Quels choix stratégiques contre les bombes climatiques ?

Manifestation contre l'extension de la mine de charbon
35000 personnes ont manifesté pour empêcher l’exploitation du charbon sous le village de Lützerath, 14 janvier 2023.

Nous avons toutes et tous suivi la mobilisation à Lützerath. Afin de prévenir une catastrophe écologique, le 14 janvier, 35 000 (!) militant·e·s se sont rassemblé·e·s dans ce village abandonné transformé en ZAD dans l’ouest du pays, avant d’être sévèrement dispersé·e·s par la police. 

Face à l’aggravation de la crise écologique et l’inaction des gouvernements, partout dans le monde les actions écologistes directes prolifèrent. Aux États-Unis, le mouvement décentralisé Stop Cop City lutte depuis plus d’une année contre la construction d’un centre géant d’entraînement de la police qui nécessite la destruction d’une forêt. Avec en arrière-plan la lutte renouvelée contre les violences policières envers les personnes racisées, ce mouvement a vu converger militant·e·s antiracistes et activistes climatiques. Fin janvier, les forces de l’ordre y ont tué Tortuguita, zadiste de 23 ans, déclenchant un mouvement de solidarité national. Peu avant, le 10 décembre, à Marseille, environ 200 militant·e·s ont suspendu pour plusieurs semaines les travaux d’une cimenterie climatocide de Lafarge-Holcim. 

Plus près de nous, les zadistes du Mormont ont tenté d’entraver l’expansion d’Holcim, en réussissant à obtenir un large soutien populaire, à défaut de l’arrêt de la destruction de la colline. 

Les résultats concrets de ces mobilisations ponctuelles et spontanées sont malheureusement très variables. En 2020, les protestations avaient sauvé la forêt allemande de Hambach, sous laquelle gît une autre bombe carbone. Et on se souvient du succès historique de la ZAD de Notre-Dame-des-Landes.

Se pose dès lors la question des méthodes et des perspectives de la lutte pour notre survie.

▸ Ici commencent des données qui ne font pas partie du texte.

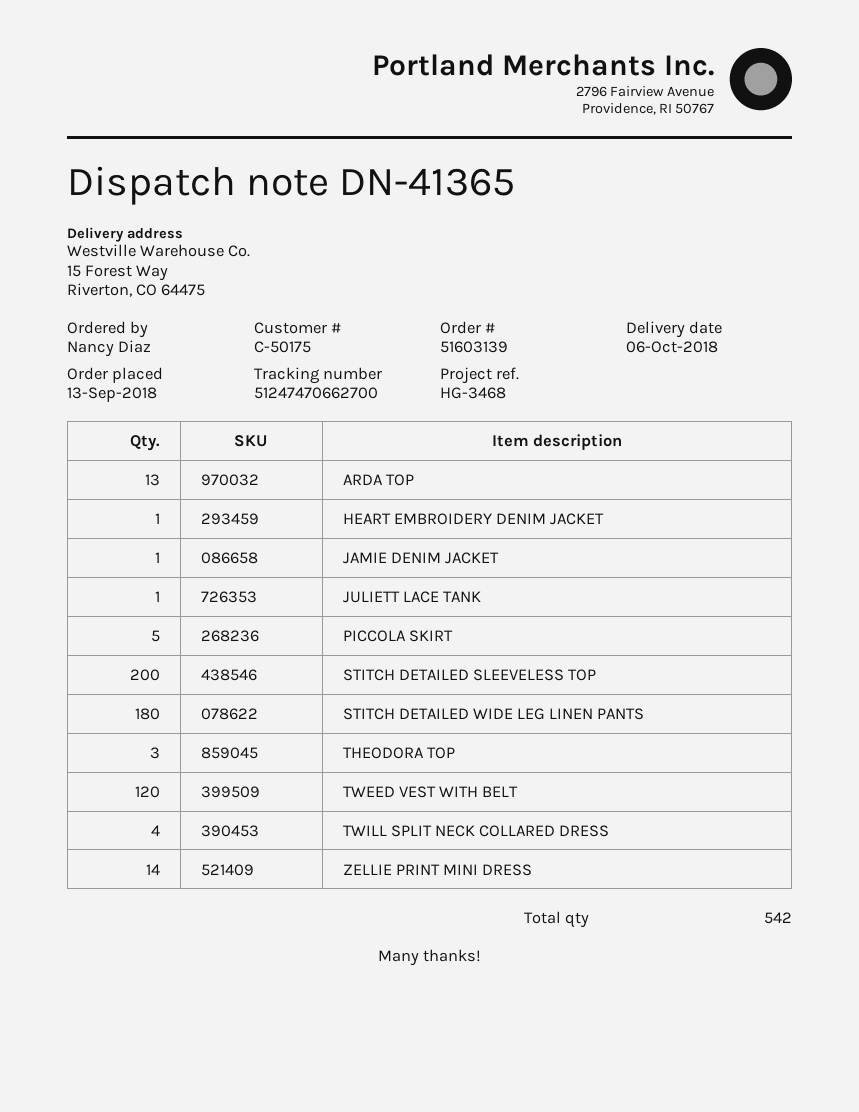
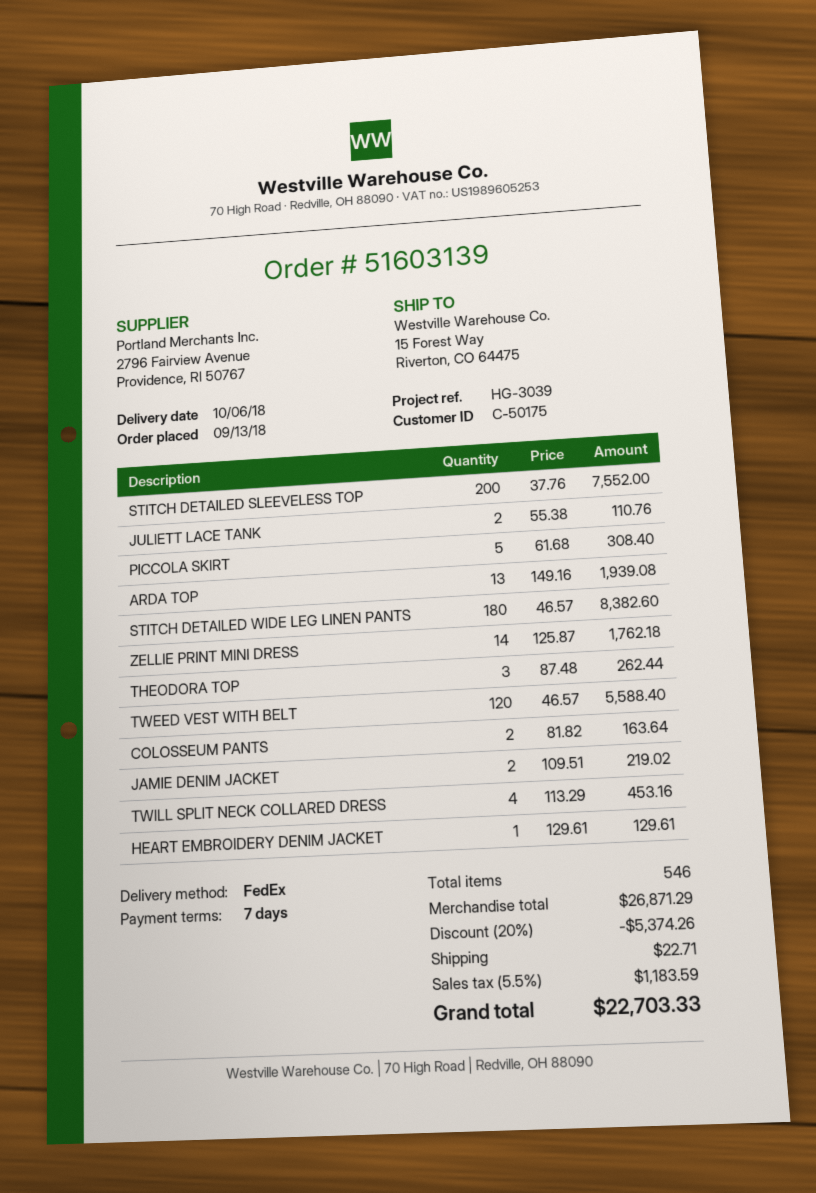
reference: HG-3468 -> HG-3039
JAMIE DENIM JACKET: 1 -> 2
JULIETT LACE TANK: 1 -> 2
COLOSSEUM PANTS: none -> 2
total quantity: 542 -> 546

Nous devons modifier radicalement les relations de propriété, socialiser et planifier l’économie, introduire un contrôle public sur l’énergie, ce qui implique une reconversion vers les énergies renouvelables et des emplois écologiques. Autrement dit, partir des besoins tout en tenant compte des limites planétaires. 

C’est une évidence pour Greta Thunberg, qui a déclaré que « le monde doit se débarrasser du capitalisme », ainsi que pour le responsable de Greenpeace Allemagne qui a confirmé la nécessité d’une redistribution du pouvoir.

Lützerath a démontré que nous sommes nombreux·euses à nous opposer aux politiques extractivistes. Mais cette mobilisation a également rappelé qu’on ne doit pas être naïf·ves. Celles et ceux dont l’objectif structurel est d’extraire des superprofits ne cesseront pas d’accumuler des richesses à cause d’un mouvement spontané, aussi large soit-il. 

Du côté institutionnel, les partis « verts » ne cherchent pas à renverser le rapport de forces, leur quête de respectabilité entrant de plus en plus souvent en contradiction avec les mouvements climatiques. Tandis que le combat climatique est largement soutenu par la population, une mobilisation encore plus fondamentale par en bas est nécessaire. 

Contrairement au mouvement antinucléaire des années 1970 qui se caractérisait par la permanence de son activité, lorsque ses nombreux comités locaux et ses coordinations nationales se réunissaient régulièrement, le mouvement d’aujourd’hui manque de structure, de coordination nationale et internationale, d’agenda commun, de plans à long terme ; ses actions sont sporadiques. 

La démultiplication des mouvements reflète la prise de conscience de l’urgence, mais ceux-ci s’épuisent vite à cause du mur que constituent les gouvernements sponsorisés par les multinationales. De façon contre-intuitive, il faut s’inscrire dans le temps long et ancrer des structures pérennes larges. En Suisse, il faut sortir de la logique fédéraliste, où chaque commune et chaque canton ont leur propres plans climatiques, de mobilité et relatifs à d’autres questions environnementales cruciales.

Avant que la bombe carbone sous Lützerath n’explose, ainsi que les 425 autres dans le monde, structurons la lutte environnementale comme une menace permanente pour l’institution même de la propriété privée.